Encontrou o olhar dele. A marca no centro das bochechas aparecia apenas levemente no sorriso incerto. Yan retribuiu o sorriso, mais confiante. Trouxe a mão de Oz até perto do rosto e beijou seus dedos feridos. A mão dele tremeu quando a afastou.
― O seu tônico de força é mesmo poderoso, viu? ― Ele tentou firmar mais o sorriso. Yan não sabia dizer se ele tinha conhecimento do quanto falhou naquilo. ― Vamos.
Oz espiou o homem sendo carregado para fora da sala por dois leva-e-traz mais fortes. Não parecia bem para andar com as próprias pernas, mas a cabeça mantinha-se ereta, o que indicava consciência. E Yan tinha falado sobre uma recuperação acelerada, então nem podia ser assim tão grave. O sorriso relaxou um pouco.
― Eu tenho esperança de descansar depois do almoço pra não perder um instante do evento da noite… ― Oz tocou a mão no cabelo de Yan, desviando de Shu ainda encarapitado em seu ombro. Quando a mão pousou na nuca dele, Oz já tinha parado de tremer. ― Você devia descansar comigo… ― brincou. ― Talvez me preparar um chá, pra ser mais relaxante.
― Eu posso ― Yan respondeu, se encostando em seu peito, dando-lhe um beijo suave sobre a gola da túnica.

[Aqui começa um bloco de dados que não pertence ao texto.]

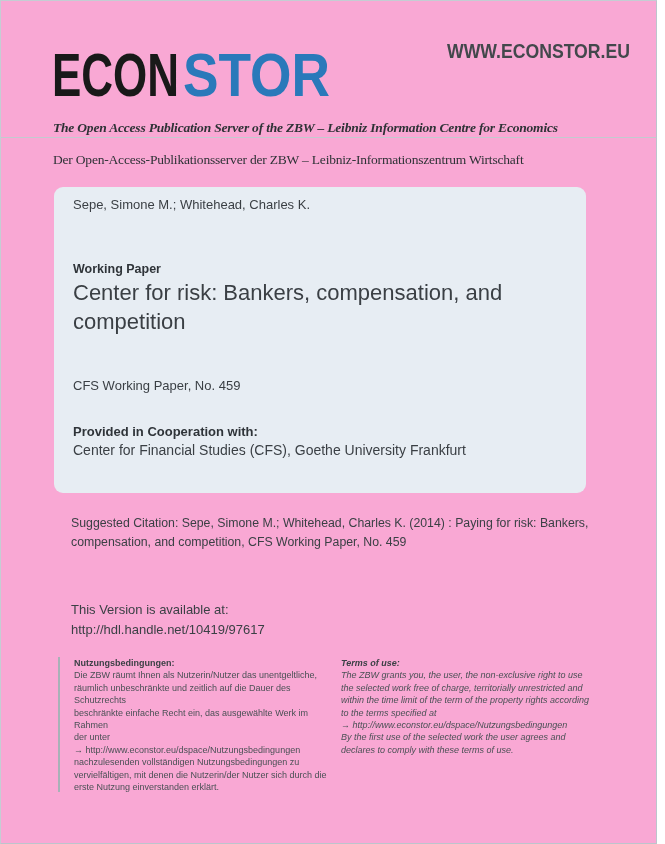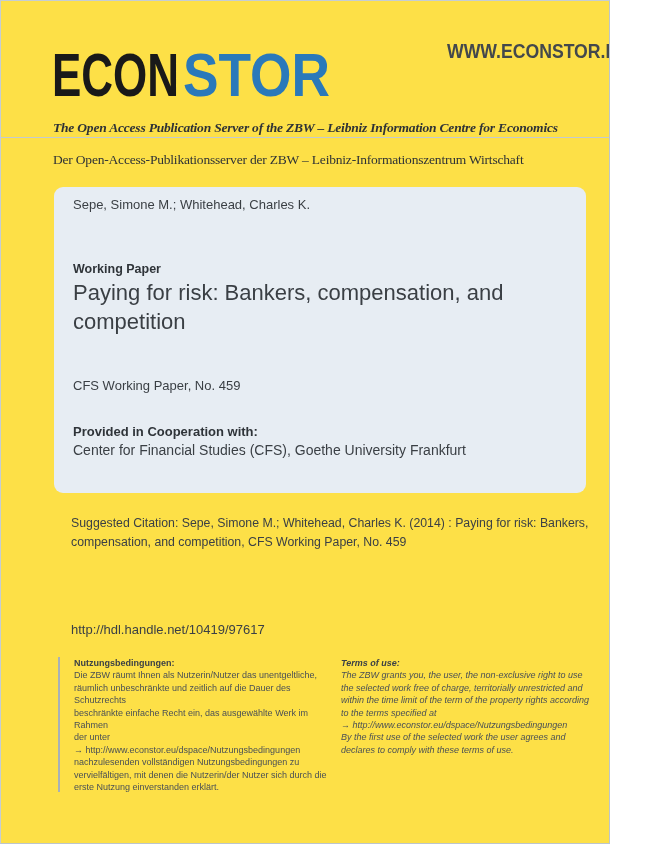"ECON" #page { background: #fde047 -> #f9a8d4; width: 610px -> 657px }
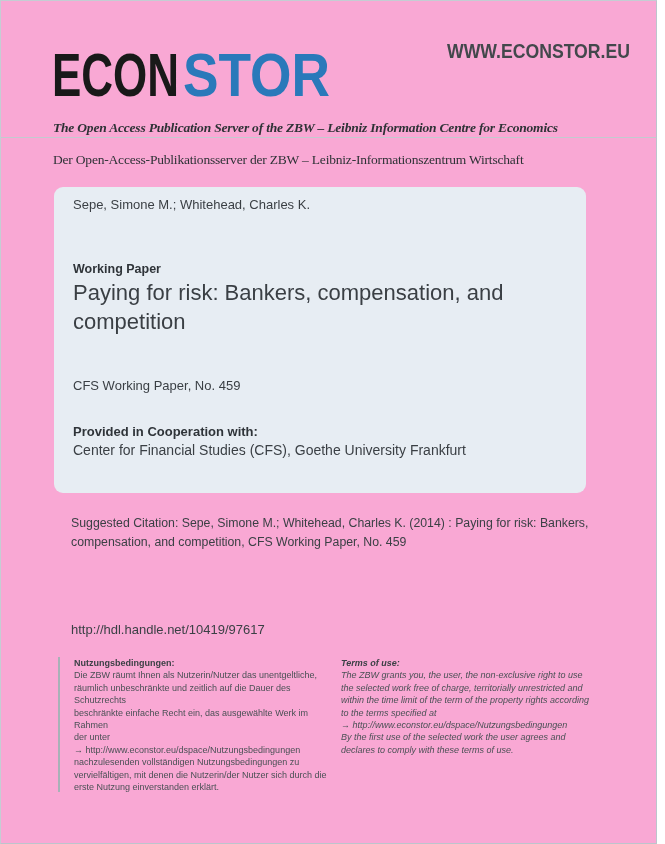"Paying for risk: Bankers, compensation," div.abs { text: Paying -> Center }
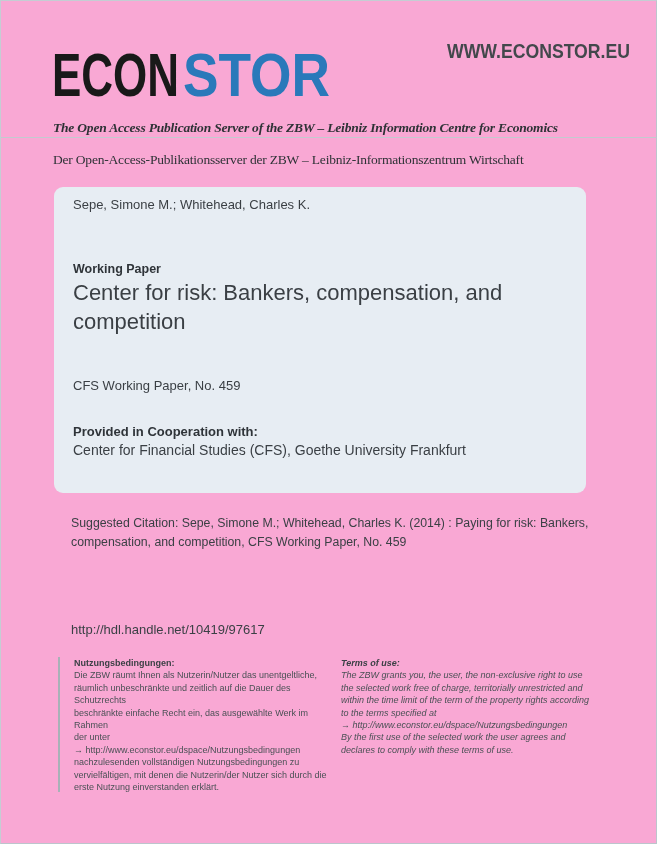"This Version is available at:" div.abs { html: none -> <div>This Version is available at:</div> }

Ali de perto, podia ouvir seu coração ainda disparado em aflição.
― Quem sabe desta vez você prepare o meu com a dose extra de mel, como faz o do meu pai ― gracejou, rodeando os ombros de Yan em um meio abraço, primeiro protetor, mas logo apertado demais para que fosse só isso.
― Não ― Yan respondeu sem voz e envolveu o corpo dele num abraço inteiro em resposta.
― Por que nunca faz o meu desse jeito? ― Ele bufou pelo nariz, contrariado. ― Meu pai sempre fala sobre os chás doces e deliciosos enquanto eu fico sentindo gosto de grama na língua.
― Porque ― Yan começou, então ponderou, acrescentando o fim da resposta com tom de segredo ― em Nivaria, essa era a forma como se preparava o chá de uma criança. E você não precisa disso.